Your output should be the exact lines from the start of the data through the line containing "hva styrerommet gode</span>", with no pictures.

___ Records provided ___

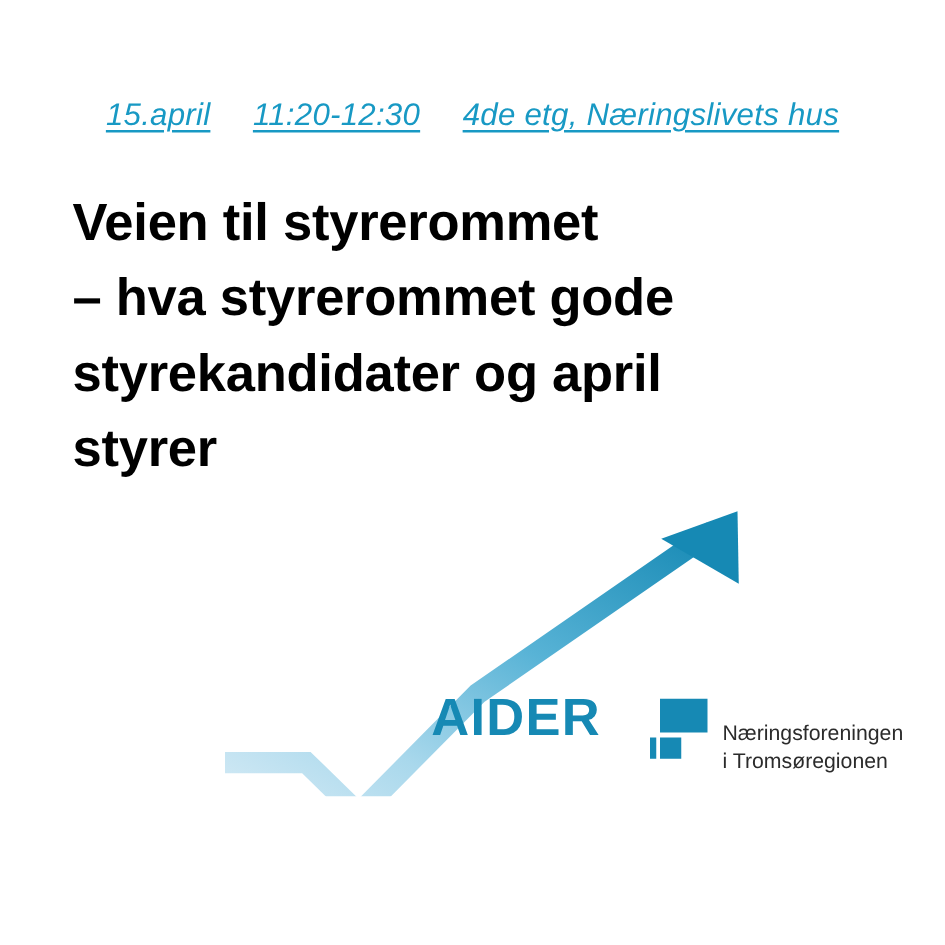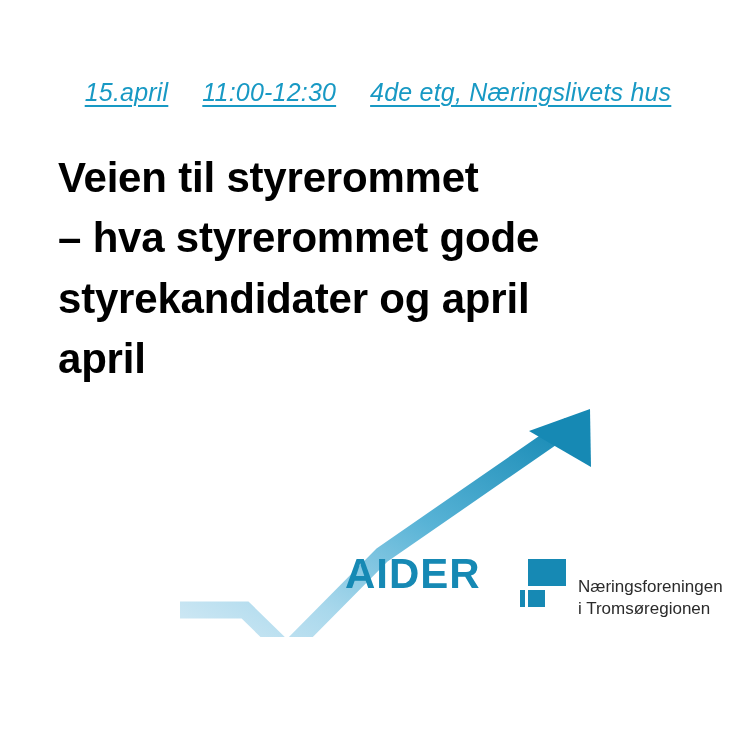--- a/index.html
+++ b/index.html
@@ -144,7 +144,7 @@
 
   <div class="meta-line">
     <span>15.april</span>
-    <span>11:00-12:30</span>
+    <span>11:20-12:30</span>
     <span>4de etg, Næringslivets hus</span>
   </div>
 

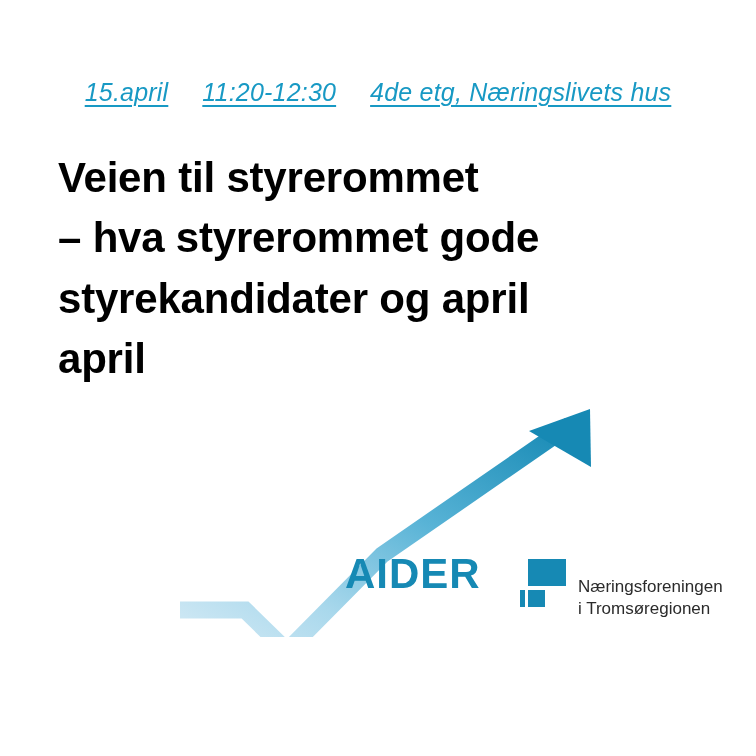--- a/index.html
+++ b/index.html
@@ -152,7 +152,7 @@
     <span class="hl-line">Veien til styrerommet</span>
     <span class="hl-line">– hva styrerommet gode</span>
     <span class="hl-line">styrekandidater og april</span>
-    <span class="hl-line">april</span>
+    <span class="hl-line">styrer</span>
   </div>
 
   <div class="arrow-wrap">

___

Solution for this task —
--- a/index.html
+++ b/index.html
@@ -144,7 +144,7 @@
 
   <div class="meta-line">
     <span>15.april</span>
-    <span>11:00-12:30</span>
+    <span>11:20-12:30</span>
     <span>4de etg, Næringslivets hus</span>
   </div>
 

--- a/index.html
+++ b/index.html
@@ -152,7 +152,7 @@
     <span class="hl-line">Veien til styrerommet</span>
     <span class="hl-line">– hva styrerommet gode</span>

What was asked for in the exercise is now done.